Five short links

Picture by Don O'Brien

DepthCam – An open-source Kinect hack that streams live depth information to a browser using WebSockets for transport and WebGL for display. If you pick the right time of day, you'll see the researcher sipping his tea and tapping at the keyboard, in depth form!

OpenGeocoder – Steve Coast is at it again, this time with a wiki-esque approach to geocoding. You type in a query string, and if it's not found you can define it yourself. I'm obsessed with the need for an open-source geocoder, and this is a fascinating take on the problem. By doing a simple string match, rather than trying to decompose and normalize the words, a lot of the complexity is removed. This is either madness or genius, but I'm hoping the latter. The tradeoff will be completely worthwhile if it makes it more likely that people will contribute.
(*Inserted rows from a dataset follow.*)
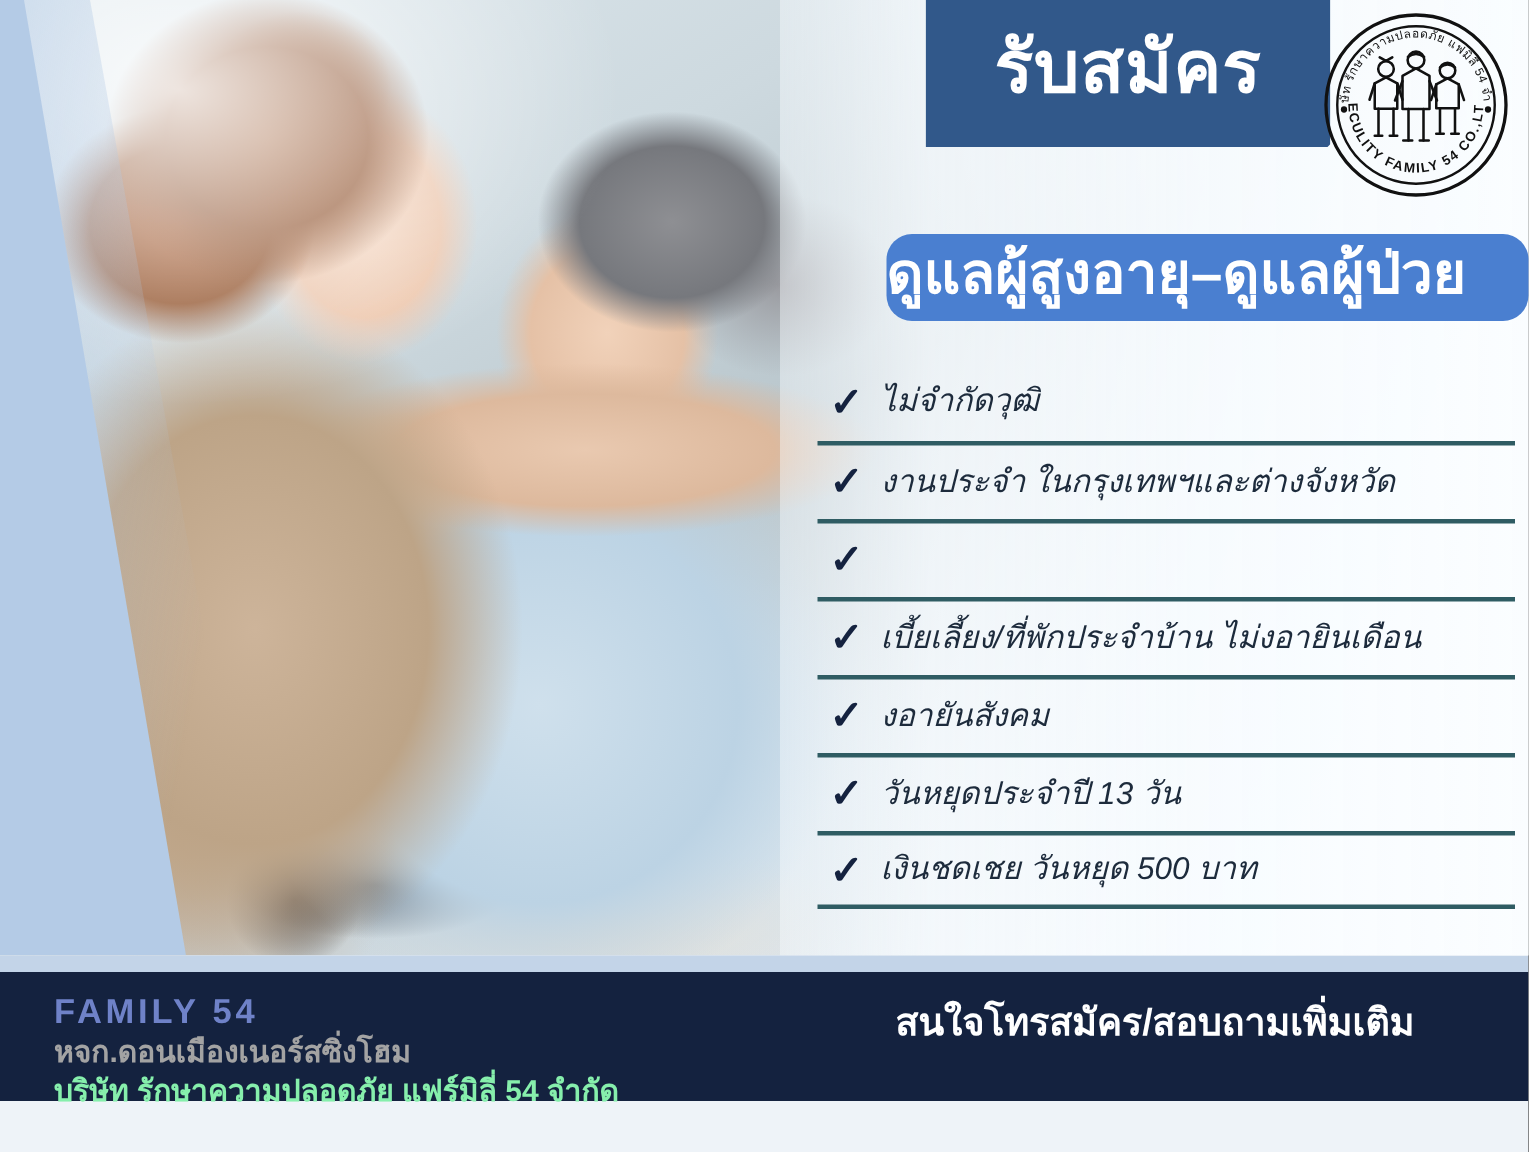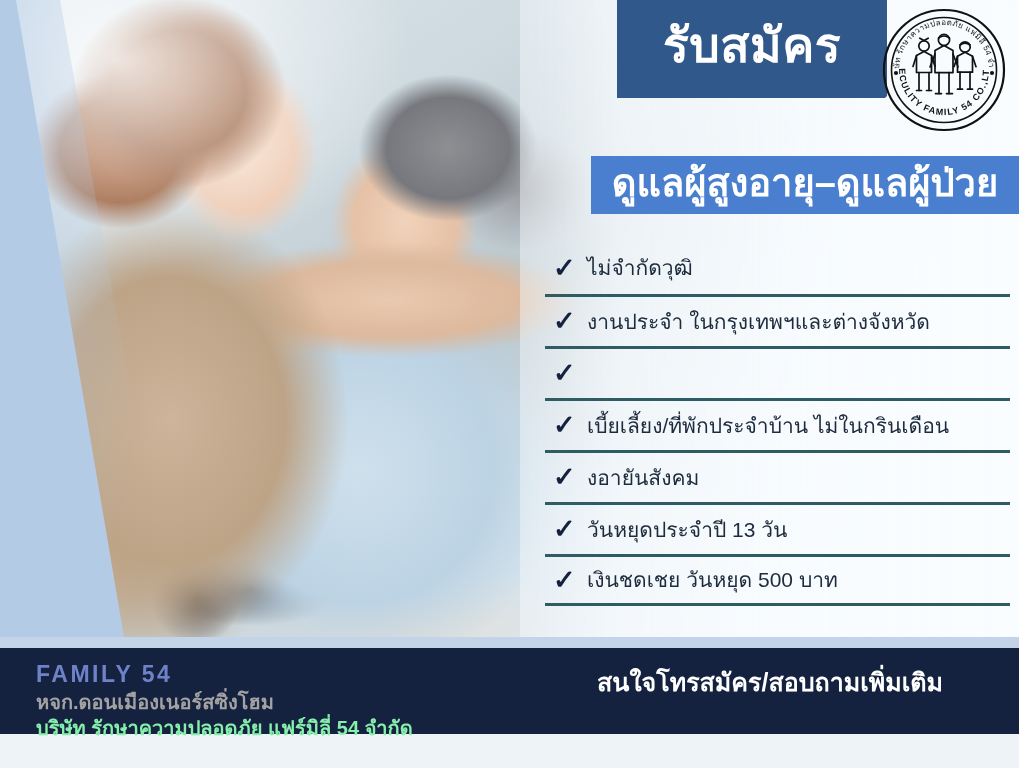"ดูแลผู้สูงอายุ–ดูแลผู้ป่วย" .sub-band { border-radius: none -> 17px; justify-content: center -> flex-start }
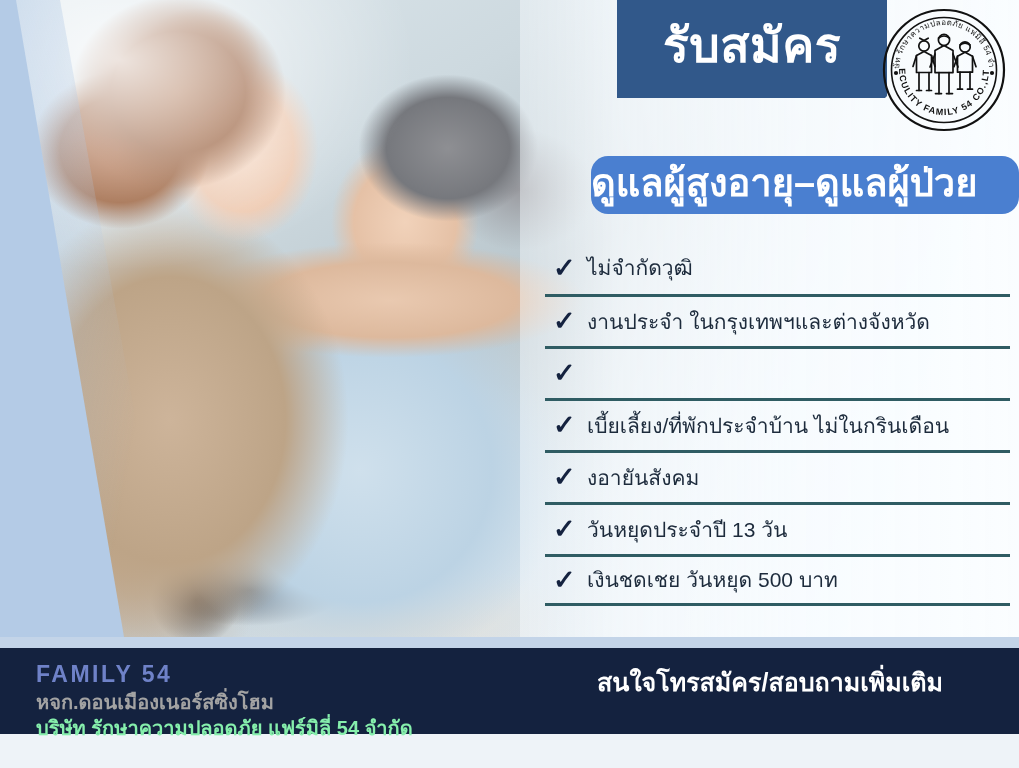"ไม่จำกัดวุฒิ" .row-txt { font-style: none -> italic }
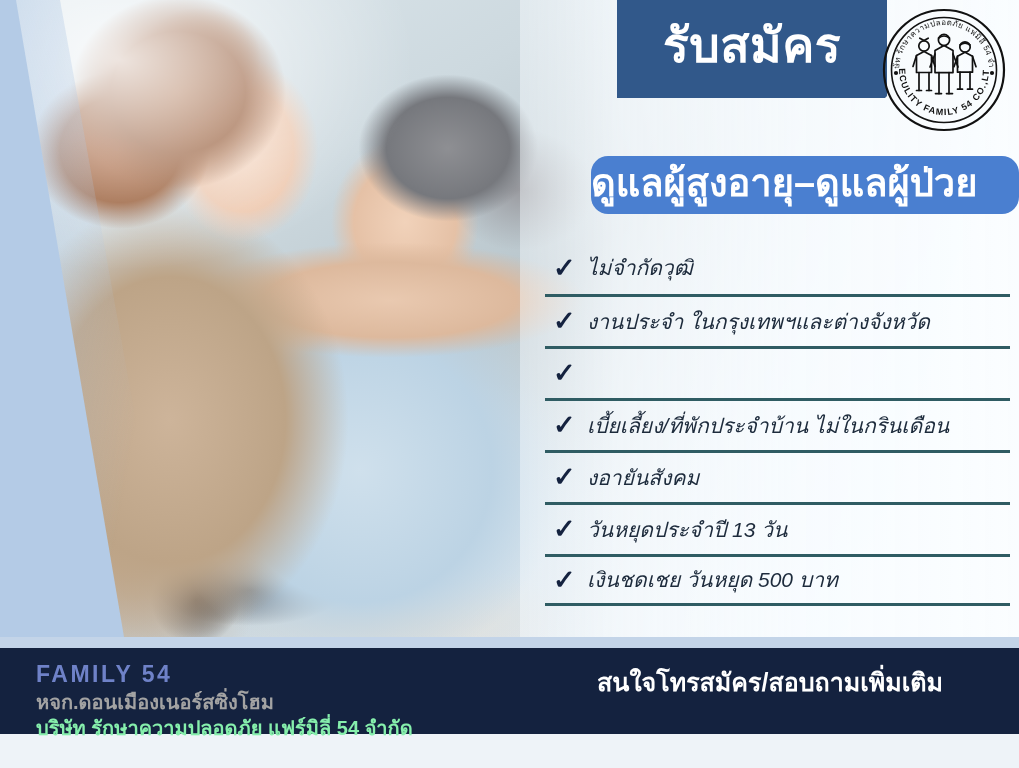"เบี้ยเลี้ยง/ที่พักประจำบ้าน" span.row-txt { text: ไม่ในกรินเดือน -> ไม่งอายินเดือน }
A beautiful algorithm – I spent many hours as a larval programmer implementing different versions of Conway's Game of Life. As I read about new approaches, I was impressed by how much difference in speed there could be between my obvious brute force implementation, and those that used insights to avoid a lot of the unnecessary work. It's been two decades since I followed the area, so I was delighted to see how far it has come. In the old days, it would take a noticeable amount of time for a large grid to go through a single generation. Nowdays "it takes a second or so for Bill Gosper’s HashLife algorithm to leap one hundred and forty-three quadrillion generations into the future". There truly is something deeply inspiring about the effort that's gone into that progress, for a problem that's never had any commercial application.

BerkeleyDB's architecture – This long-form analysis of the evolution of a database's architecture rings very true. Read the embedded design lesson boxes even if you don't have time for the whole article, they're opinionated but thoughtful and backed up with evidence in the main text.

"View naming and style inconsistencies as some programmers investing time and effort to lie to the other programmers, and vice versa. Failing to follow house coding conventions is a firing offense".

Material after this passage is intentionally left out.